ACE Inhibitor or ARB for LVSD
The Reading Hospital percentages displayed in this graph reflect discharges during second quarter 2011. State and national rates from the US Department of Health & Human Services are for discharges between October 2009 and September 2010.
Why is this important?
ACE (angiotensin converting enzyme) inhibitors and ARBs (angiotensin receptor blockers) are medicines used to treat patients with heart failure and are particularly beneficial in those patients with heart failure and decreased function of the left side of the heart. Early treatment with ACE inhibitors and ARBs in patients who have heart failure symptoms or decreased heart function after a heart attack can also reduce their risk of death from future heart attacks. ACE inhibitors and ARBs work by limiting the effects of a hormone that narrows blood vessels, and may thus lower blood pressure and reduce the work the heart has to perform. Since the ways in which these two kinds of drugs work are different, your doctor will decide which drug is most appropriate for you. If you have a heart attack and/or heart failure, you should get a prescription for ACE inhibitors or ARBs if you have decreased heart function before you leave the Hospital.

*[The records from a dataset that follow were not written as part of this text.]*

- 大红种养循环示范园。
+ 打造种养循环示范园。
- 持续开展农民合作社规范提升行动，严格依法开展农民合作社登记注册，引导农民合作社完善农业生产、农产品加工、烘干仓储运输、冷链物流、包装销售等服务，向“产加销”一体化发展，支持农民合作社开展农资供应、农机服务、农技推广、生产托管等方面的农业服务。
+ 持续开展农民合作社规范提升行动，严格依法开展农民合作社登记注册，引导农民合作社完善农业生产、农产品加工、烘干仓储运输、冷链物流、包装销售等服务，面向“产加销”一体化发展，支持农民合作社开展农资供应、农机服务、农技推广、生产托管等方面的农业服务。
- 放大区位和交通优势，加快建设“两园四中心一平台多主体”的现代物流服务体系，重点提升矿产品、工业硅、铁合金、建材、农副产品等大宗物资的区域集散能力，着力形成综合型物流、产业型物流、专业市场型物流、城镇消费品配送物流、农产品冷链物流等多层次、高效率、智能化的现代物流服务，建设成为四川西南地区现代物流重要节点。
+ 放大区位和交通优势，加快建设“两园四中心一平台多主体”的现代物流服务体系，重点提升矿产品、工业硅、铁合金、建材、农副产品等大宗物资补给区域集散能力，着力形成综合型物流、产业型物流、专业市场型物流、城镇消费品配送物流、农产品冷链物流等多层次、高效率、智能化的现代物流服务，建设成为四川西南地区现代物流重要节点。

Our approach to improving performance:
All of our nursing staff recently attended Heart's Alive, a one-day course which outlined the Heart Failure Program at The Reading Hospital. We have also established a dedicated Heart Failure Unit on N2 South.
We provide ongoing physician and staff education about the need for an ACE or ARB, as well as the reasons why this treatment may not be appropriate for some patients. Our team also developed a patient education booklet with important information about ACE and ARB.